The Accidental Dependency
Yarn Classic hoists every package up to the root node_modules, which means your
code can import anything any package depends on, whether you declared it or not.
You don't notice until you switch to a package manager that enforces what you
actually wrote down in package.json.
I migrated this Nx monorepo from Yarn Classic to pnpm v10, and the command itself
was uneventful: corepack enable pnpm && pnpm import converts yarn.lock
to pnpm-lock.yaml. What happened right after was an audit I hadn't signed up for.
The First Failure
pnpm uses a symlinked node_modules structure, so each package can only reach
its declared dependencies. On the very first pnpm install, the root app failed to
resolve @danieljoffe/shared-ui; it had been importing the workspace
library for months without ever declaring it:
// apps/root/package.json — before
{
"dependencies": {
// shared-ui is missing entirely
}
}Yarn Classic resolved it through hoisting; pnpm flatly refused. The fix was to say it out loud:
// apps/root/package.json — after
{
"dependencies": {
"@danieljoffe/shared-ui": "workspace:*"
}
}One line; the kind of line that should have been there from the start.
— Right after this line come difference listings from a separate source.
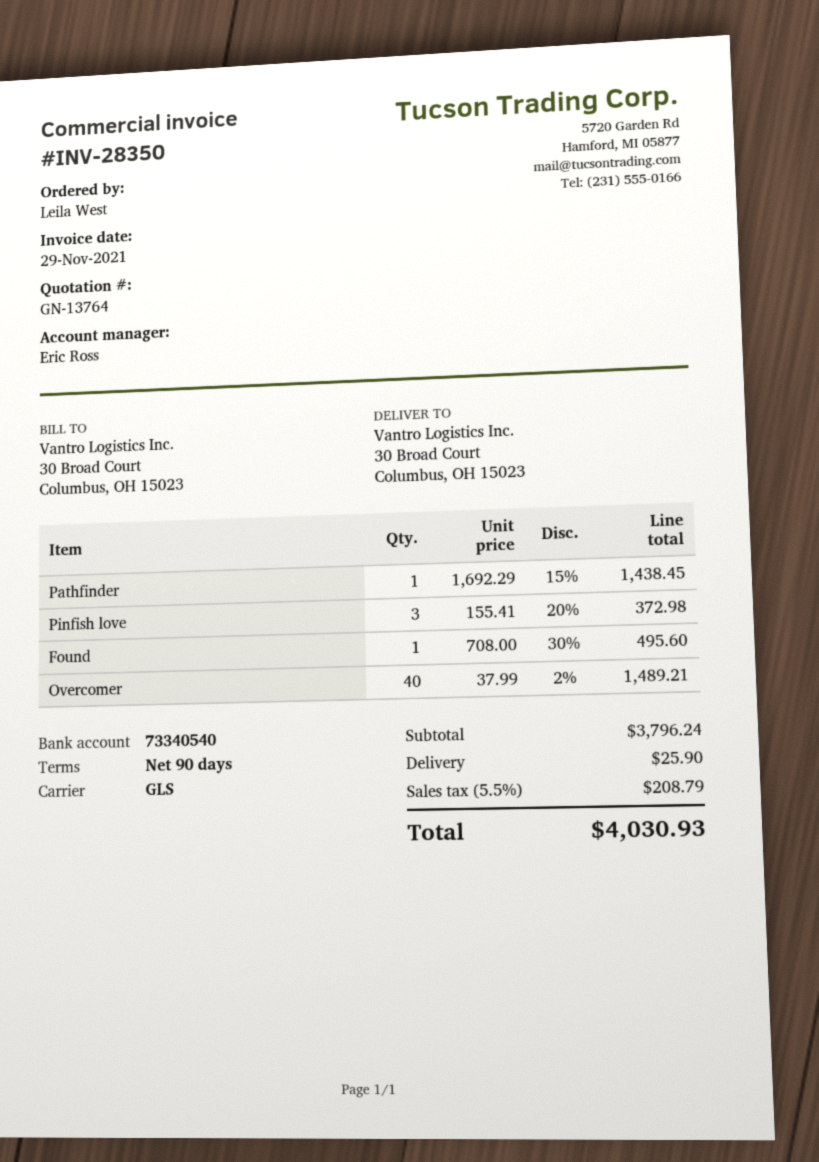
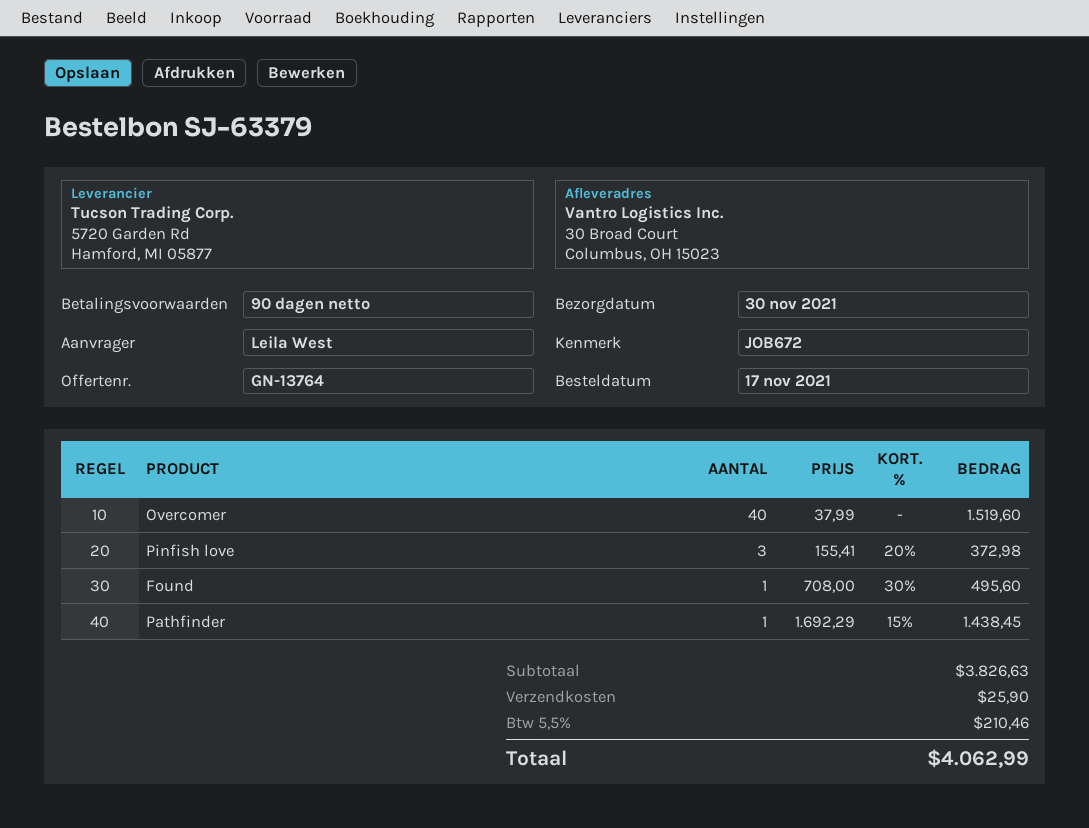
Overcomer: 40 x 37.99 - 2% = 1489.21 -> 40 x 37.99 = 1519.60
subtotal: 3796.24 -> 3826.63
tax: 5.5% = 208.79 -> 5.5% = 210.46
total: 4030.93 -> 4062.99

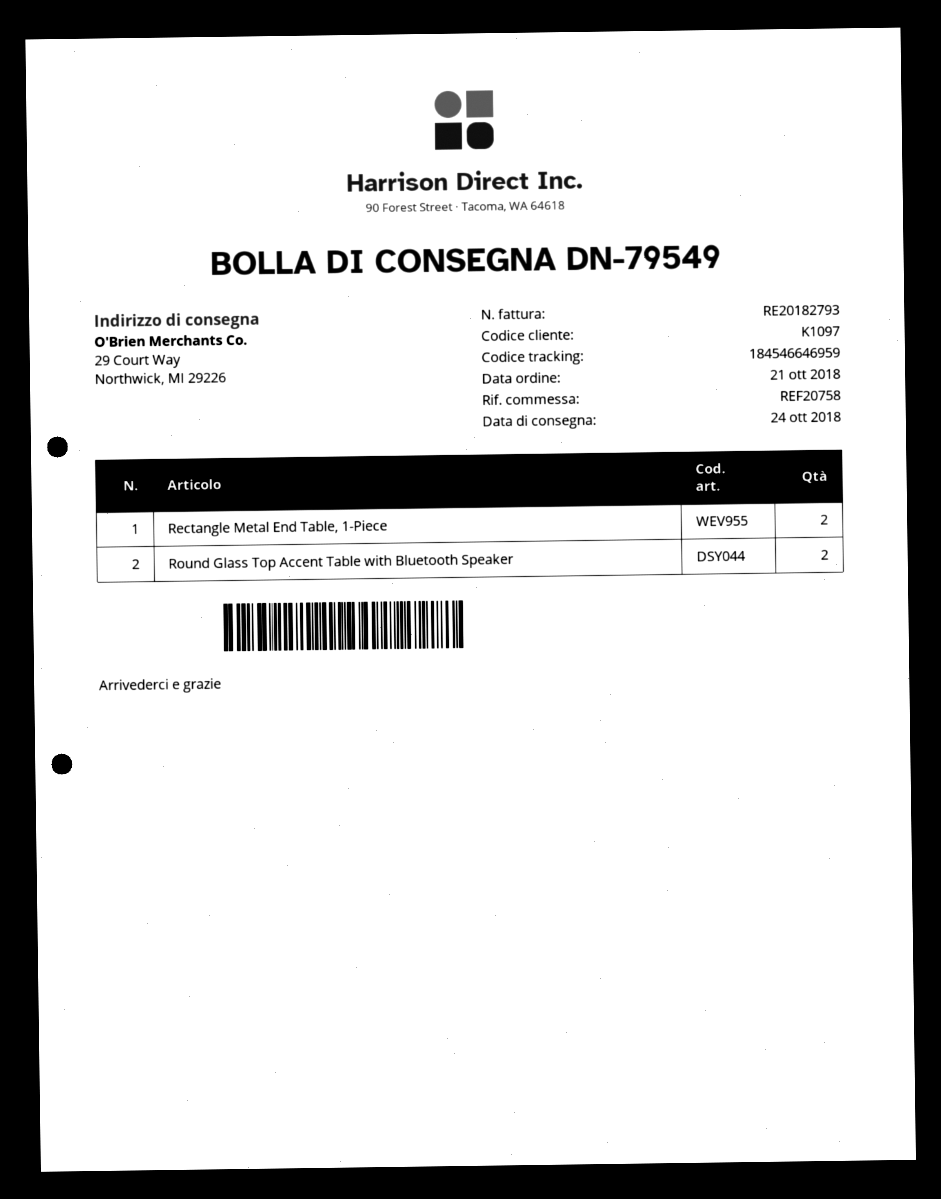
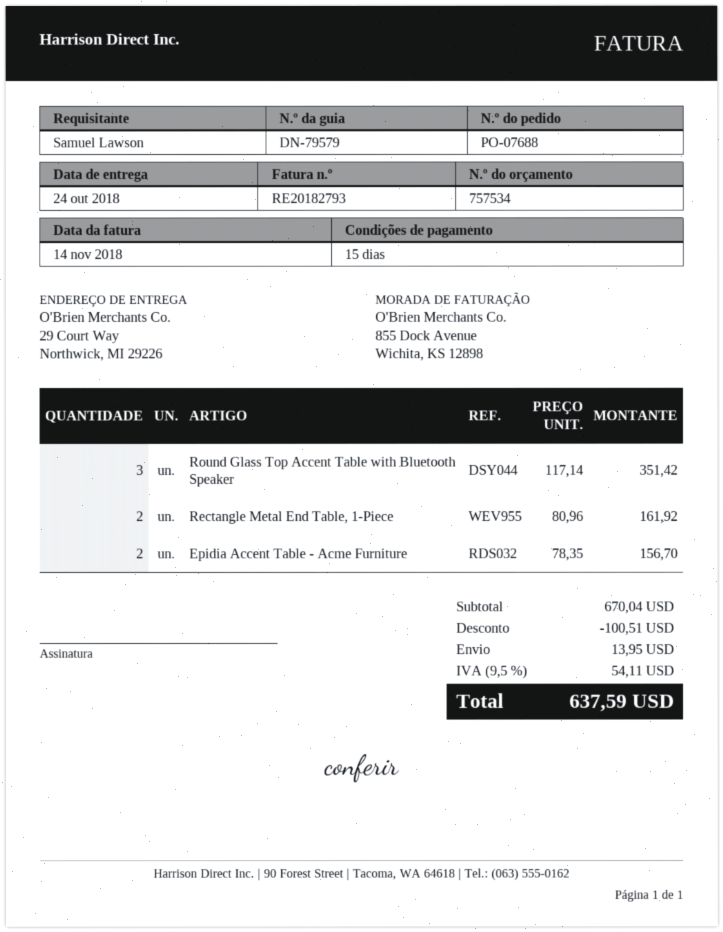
delivery note number: DN-79549 -> DN-79579
Round Glass Top Accent Table with Bluetooth Speaker: 2 -> 3
Epidia Accent Table - Acme Furniture: none -> 2

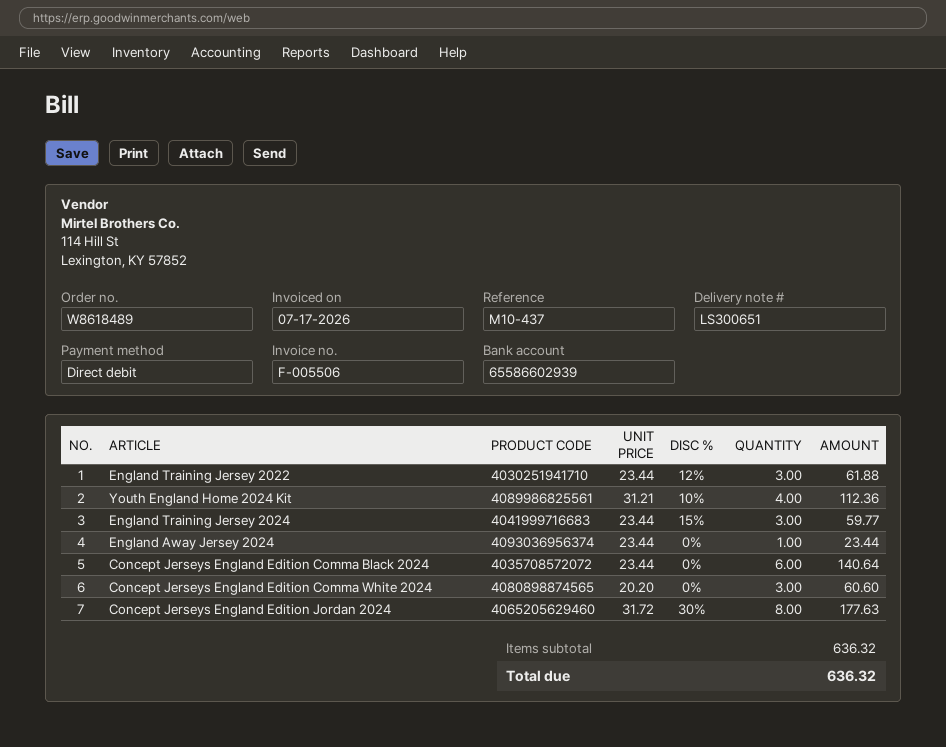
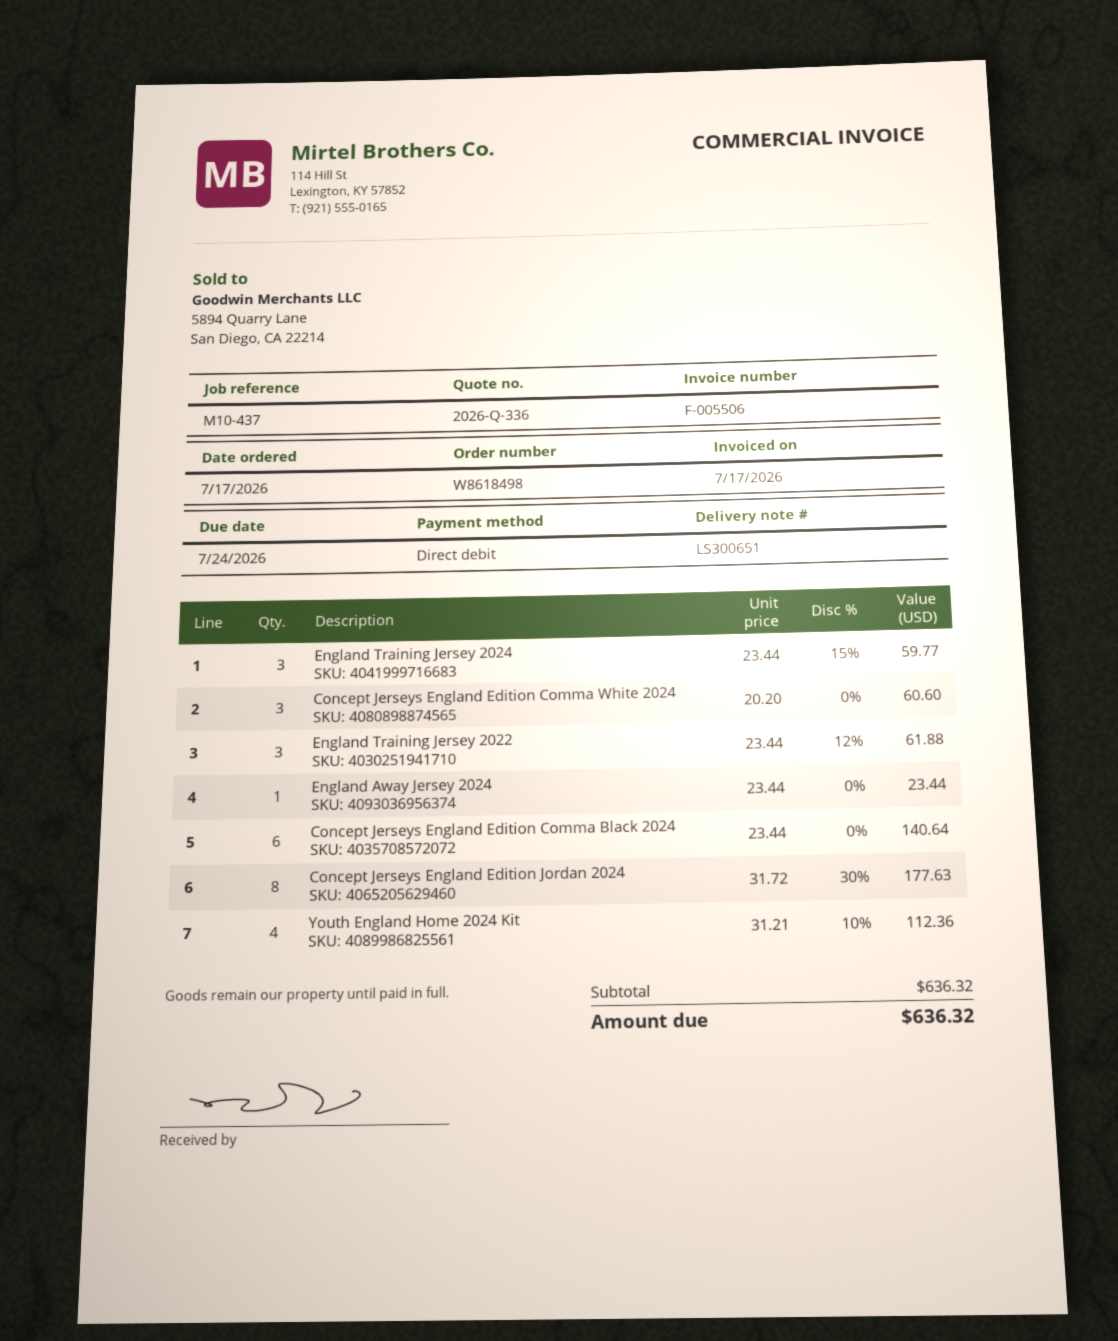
order number: W8618489 -> W8618498

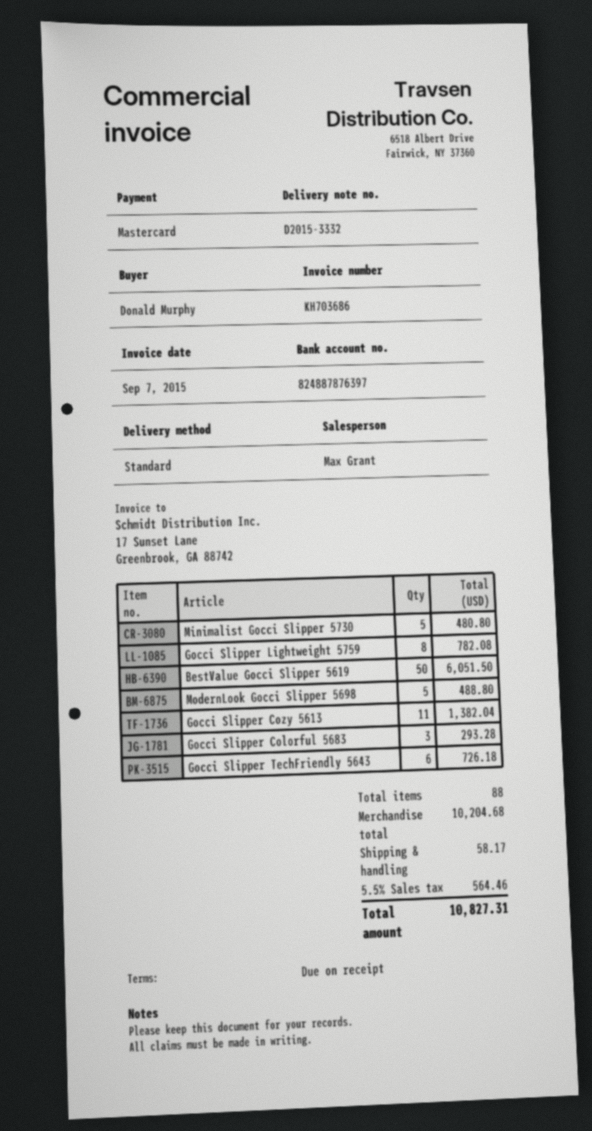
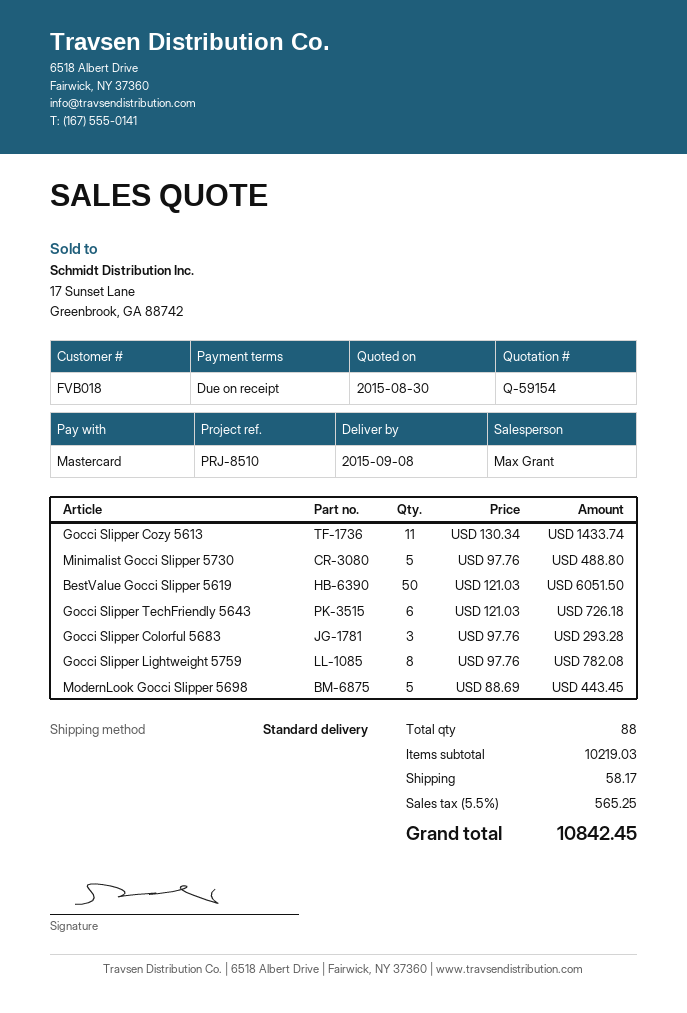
Minimalist Gocci Slipper 5730: 5 for 480.80 -> 5 for 488.80
ModernLook Gocci Slipper 5698: 5 for 488.80 -> 5 for 443.45
Gocci Slipper Cozy 5613: 11 for 1382.04 -> 11 for 1433.74
subtotal: 10204.68 -> 10219.03
tax: 5.5% = 564.46 -> 5.5% = 565.25
total: 10827.31 -> 10842.45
Sentry and the Hoisting Escape Hatch
The second failure was subtler. Sentry's Node.js SDK intercepts module loading
at runtime using import-in-the-middle, a library that patches require and
import calls to inject tracing hooks before your code runs. Under pnpm's
strict isolation, import-in-the-middle can't find the modules it needs to
patch, because they live in nested .pnpm directories instead of at the root.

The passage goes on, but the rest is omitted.